Misconception 2: Copying sentences from the text is a summary

Reality: A summary must be in the student's OWN WORDS. Copying is not summarizing—it's retelling verbatim.

Misconception 3: A summary is the same as a retelling

Reality: A retelling includes every detail in order. A summary is condensed—only the key points that help someone understand the main idea.

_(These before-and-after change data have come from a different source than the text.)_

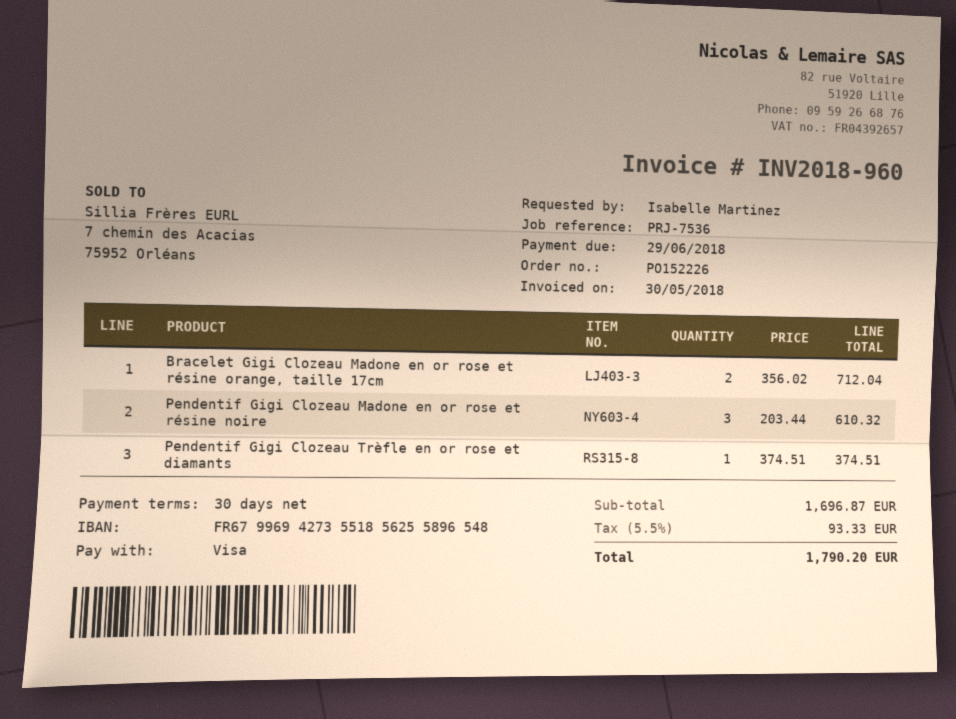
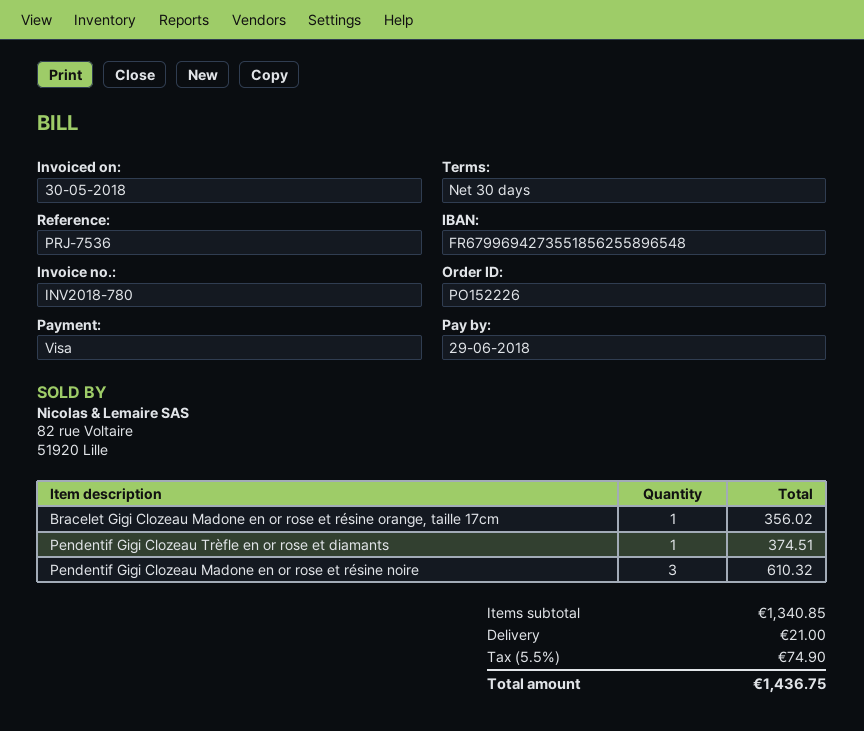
invoice number: INV2018-960 -> INV2018-780
Bracelet Gigi Clozeau Madone en or rose et résine orange, taille 17cm: 2 for 712.04 -> 1 for 356.02
subtotal: 1696.87 -> 1340.85
shipping: none -> 21.00
tax: 5.5% = 93.33 -> 5.5% = 74.90
total: 1790.20 -> 1436.75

FAST Assessment Question Types

Question Type Example Stem What It Tests
Best Summary "Which is the BEST summary of the passage?" Choosing complete, accurate summary
Missing Element "Which detail should be included in a summary?" Identifying key vs. minor details
Write a Summary "Write a summary of the passage." Creating an original summary
Central Idea "What should a summary of this passage include?" Identifying essential elements
Exclude "Which detail should NOT be included in a summary?" Recognizing minor/irrelevant details

FAST-Style Question Stems

Use these stems for practice and assessment:

"Which is the BEST summary of the passage?"
"Which sentence should be included in a summary of the story?"
"Which detail is NOT important enough to include in a summary?"
"A summary of this passage should include—"
"Write a summary of the passage in your own words."
"Which statement BEST summarizes the central idea of the passage?"

5-Day Lesson Plan

Day 1: What is a Summary? 45 min

Day 2: Summarizing Fiction with SWBST 45 min

Day 3: Summarizing Informational Text 45 min

Day 4: Key vs. Minor Details 45 min

Day 5: Assessment & Review 45 min

Teaching Strategies

The Shrink Ray

Tell students: "Imagine you have a shrink ray that makes things smaller. A summary is like shrinking a whole story into a tiny version—only the most important parts fit!"

Hand Summary

Use fingers for fiction: Thumb=Characters, Pointer=Setting, Middle=Problem, Ring=Key Events, Pinky=Solution. Students can count on their hand.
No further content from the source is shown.